Die Branche steht diesem halbherzigen Vorschlag ablehnend gegenüber. Aus unserer Sicht suggeriert die sogenannte Eventualverpflichtung eine falsche Sicherheit: Sie bietet keinen umfassenden Schutz, da die Fahrhabe nicht eingeschlossen ist. Zudem entspricht der Vorschlag eher einer nachträglichen Steuer als einer präventiven Versicherung. 

Wie sehen die Forderungen der Branche stattdessen aus?  

Erdbeben sind ein versicherbares Risiko: Hauseigentümerinnen und Hauseigentümer haben heute die Möglichkeit, eine private Erdbebenversicherung abzuschliessen. Das tun jedoch nur rund zehn Prozent aller Eigentümerinnen und Eigentümer. Mit anderen Worten: Im Ereignisfall stünden wir – ähnlich wie bei der Pandemie – vor riesigen Herausforderungen. Aus unserer Sicht braucht es eine obligatorische Lösung, ähnlich dem Elementarschadenpool. 

 

Wie sieht es im Cyberbereich aus? 

Cyberrisiken sind extrem dynamisch. Zudem wissen wir aufgrund mangelnder Erfahrung nicht mit Sicherheit, welche Folgen ein Grossereignis in diesem Bereich hätte. Im Gegensatz zu anderen Risiken verfügen die Branche bei den Cyberrisiken erst über sehr wenige Daten, weil es das Risiko historisch noch nicht lange gibt. Klar ist aber: Ähnlich wie bei Pandemien gibt es auch im Cyberbereich Risiken, die nicht versicherbar sind. Ein solcher Angriff könnte Schadensausmasse annehmen, die wir als Versicherung allein nicht decken könnten. 
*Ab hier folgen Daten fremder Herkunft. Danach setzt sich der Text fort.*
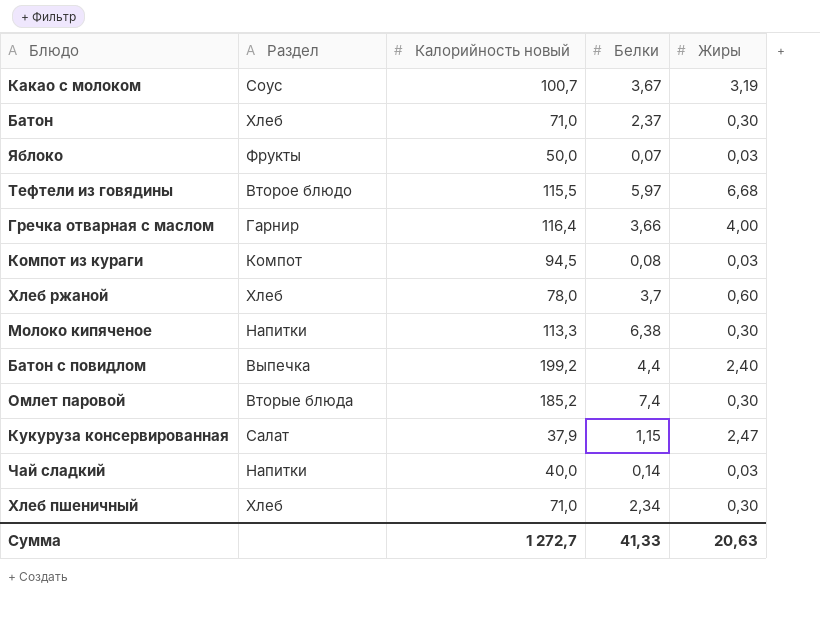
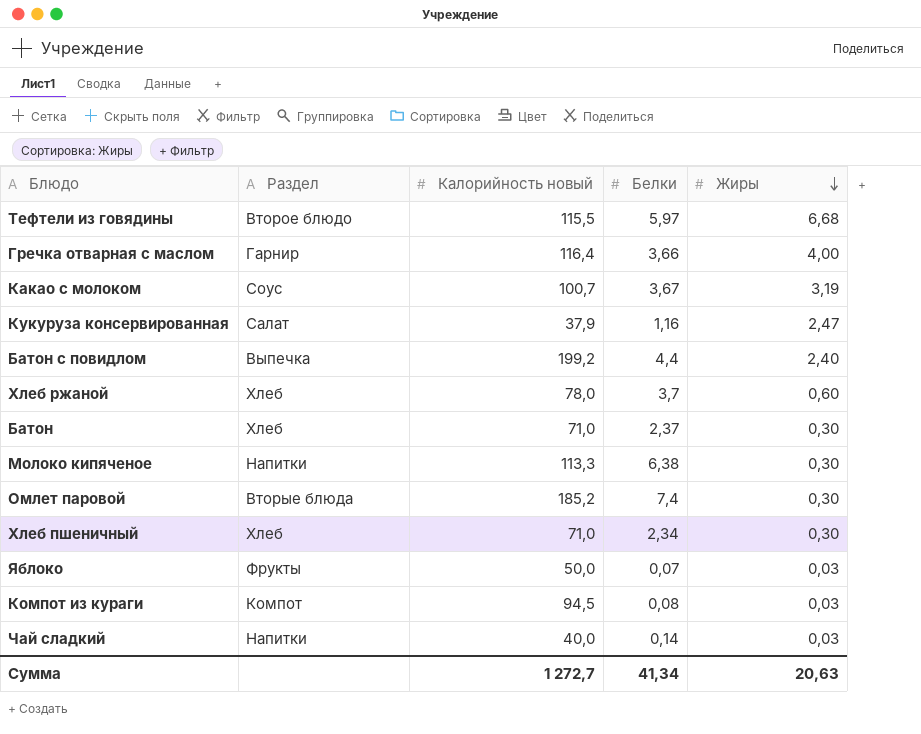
row order: none -> Жиры descending
Кукуруза консервированная | Белки: 1,15 -> 1,16
Сумма | Белки: 41,33 -> 41,34

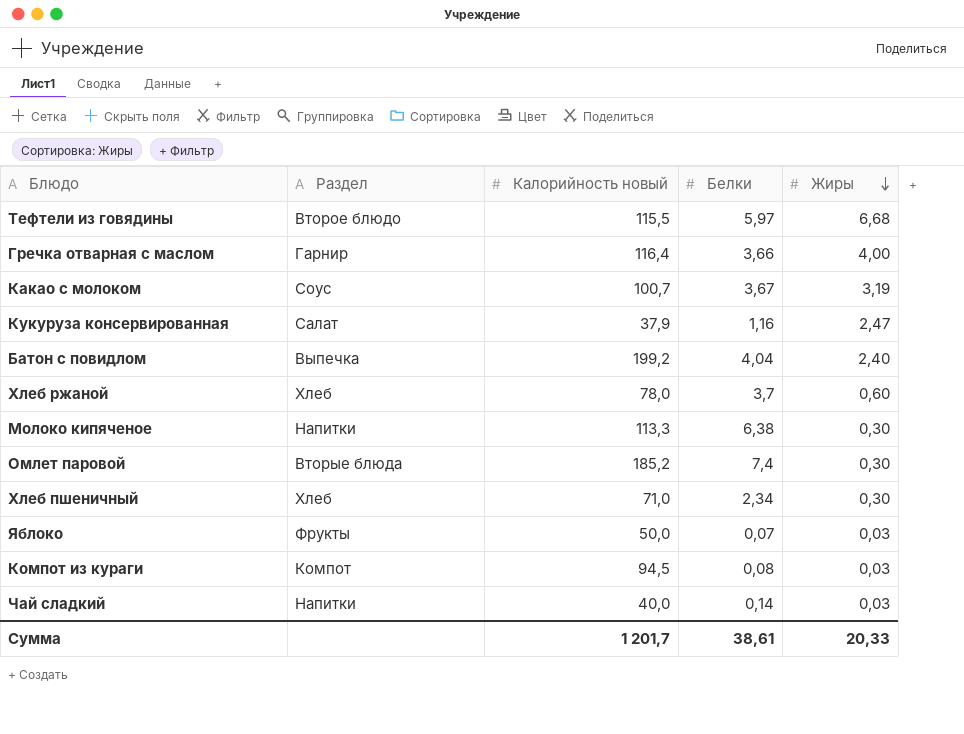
row Батон: Хлеб | 71,0 | 2,37 | 0,30 -> none
Батон с повидлом | Белки: 4,4 -> 4,04
Сумма | Калорийность новый: 1 272,7 -> 1 201,7
Сумма | Белки: 41,34 -> 38,61
Сумма | Жиры: 20,63 -> 20,33

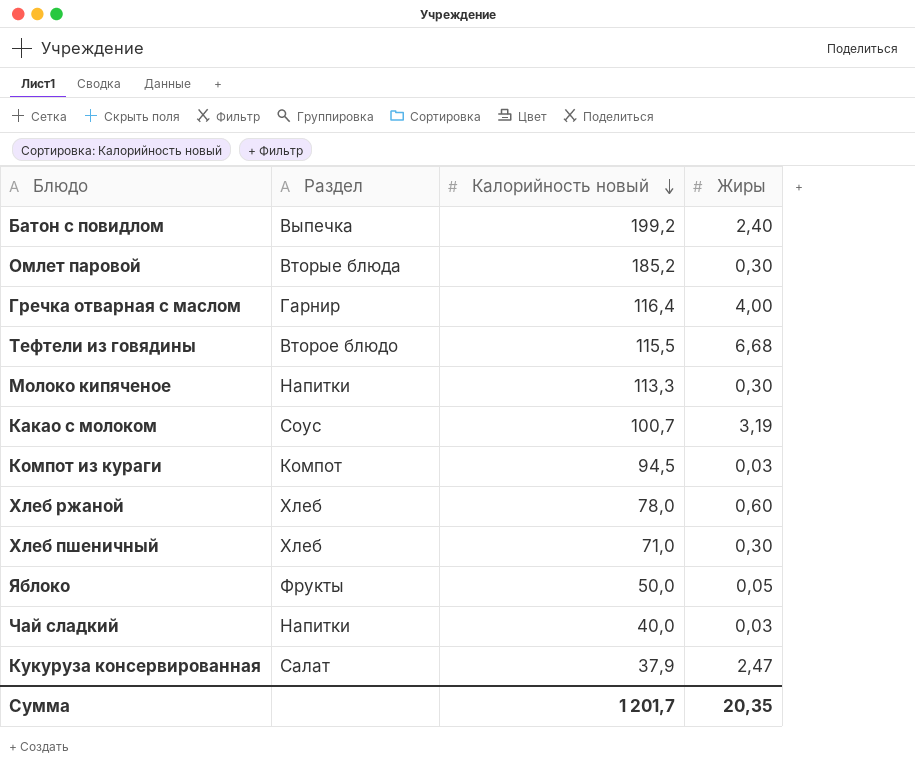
row order: Жиры descending -> Калорийность новый descending
column Белки | position: 4 -> none
Яблоко | Жиры: 0,03 -> 0,05
Сумма | Жиры: 20,33 -> 20,35

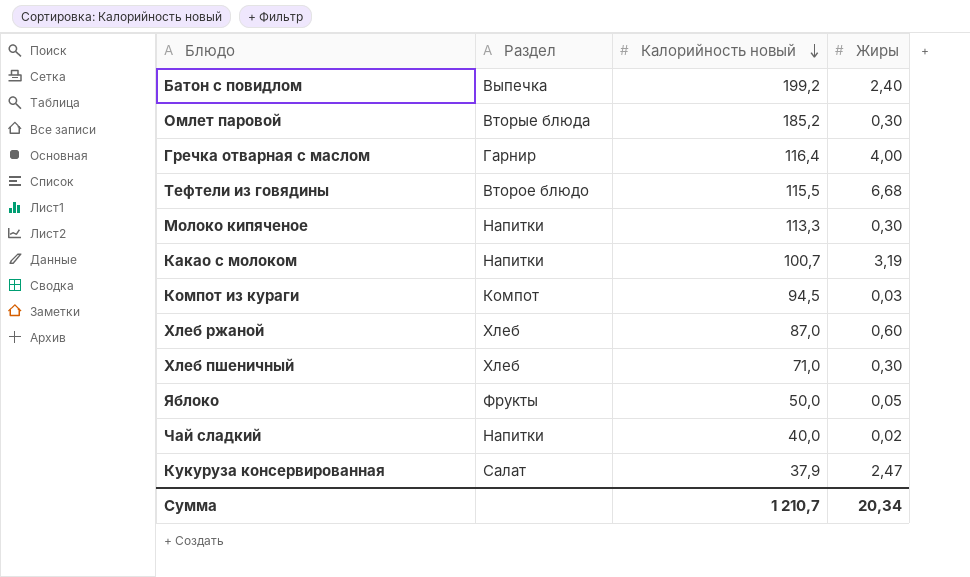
Какао с молоком | Раздел: Соус -> Напитки
Хлеб ржаной | Калорийность новый: 78,0 -> 87,0
Чай сладкий | Жиры: 0,03 -> 0,02
Сумма | Калорийность новый: 1 201,7 -> 1 210,7
Сумма | Жиры: 20,35 -> 20,34

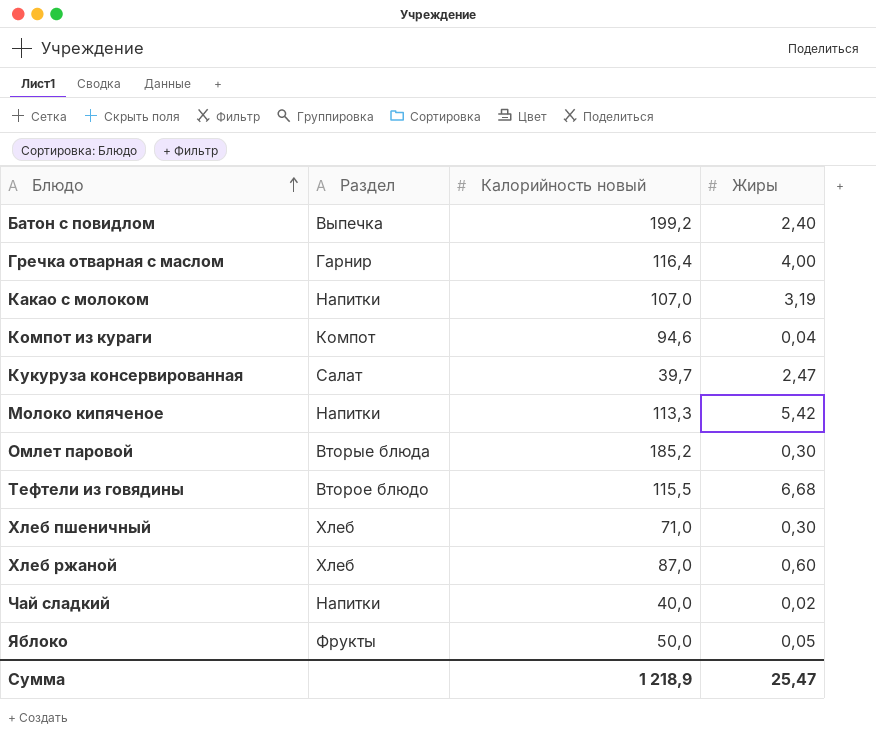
row order: Калорийность новый descending -> Блюдо ascending
Какао с молоком | Калорийность новый: 100,7 -> 107,0
Компот из кураги | Калорийность новый: 94,5 -> 94,6
Компот из кураги | Жиры: 0,03 -> 0,04
Кукуруза консервированная | Калорийность новый: 37,9 -> 39,7
Молоко кипяченое | Жиры: 0,30 -> 5,42
Сумма | Калорийность новый: 1 210,7 -> 1 218,9
Сумма | Жиры: 20,34 -> 25,47

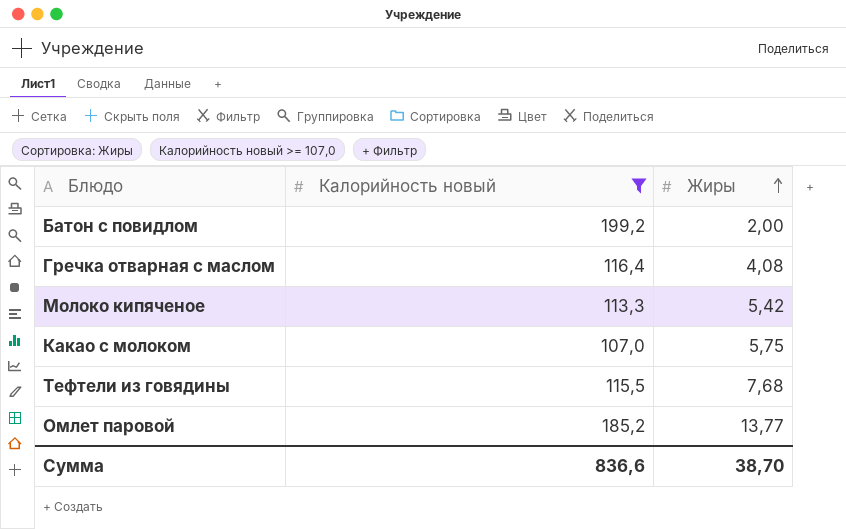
filter: none -> Калорийность новый >= 107,0
row order: Блюдо ascending -> Жиры ascending
column Раздел | position: 2 -> none
Батон с повидлом | Жиры: 2,40 -> 2,00
Гречка отварная с маслом | Жиры: 4,00 -> 4,08
Какао с молоком | Жиры: 3,19 -> 5,75
Тефтели из говядины | Жиры: 6,68 -> 7,68
Омлет паровой | Жиры: 0,30 -> 13,77
Сумма | Калорийность новый: 1 218,9 -> 836,6
Сумма | Жиры: 25,47 -> 38,70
«Auch im Cyberbereich braucht es ein starkes Zusammenspiel zwischen Bund, Versicherungswirtschaft und Gesellschaft.»

Was also ist zu tun? 

Auch im Cyberbereich braucht es ein starkes Zusammenspiel zwischen Bund, Versicherungswirtschaft und Gesellschaft. Letztlich muss jeder und jede Einzelne einen Beitrag leisten. 

 

Die Digitalisierung ermöglicht es den Versicherern, immer bessere Produkte zu entwickeln. Was bedeutet das im Umgang mit Toprisiken? 

Die Digitalisierung und damit besonders die Verfügbarkeit von Daten hat einen grossen Einfluss auf unser Geschäft. Gerade bei Naturereignissen wie zum Beispiel Überschwemmungen verfügen wir über grosse Datensätze, die uns helfen, Präventionsmassnahmen umzusetzen. 

 

Wagen wir zum Schluss noch einen Blick in die Zukunft: Welche Rahmenbedingungen wünschen Sie sich für das Jahr 2040 in Bezug auf den Umgang mit Grossrisiken?  

Verhindern können wir Grossereignisse wie Pandemien, Erdbeben oder Cyberattacken auch in Zukunft nicht. Aber wir können dafür schauen, dass wir so gut wie möglich darauf vorbereitet sind. Dafür braucht es jedoch alle Akteure. Im aktuellen politischen Klima sind Gemeinschaftswerke leider kaum durchzubringen. Ich wünschte mir deshalb, dass der Solidaritätsgedanke in der Politik und der Bevölkerung wieder stärker funktionieren würde.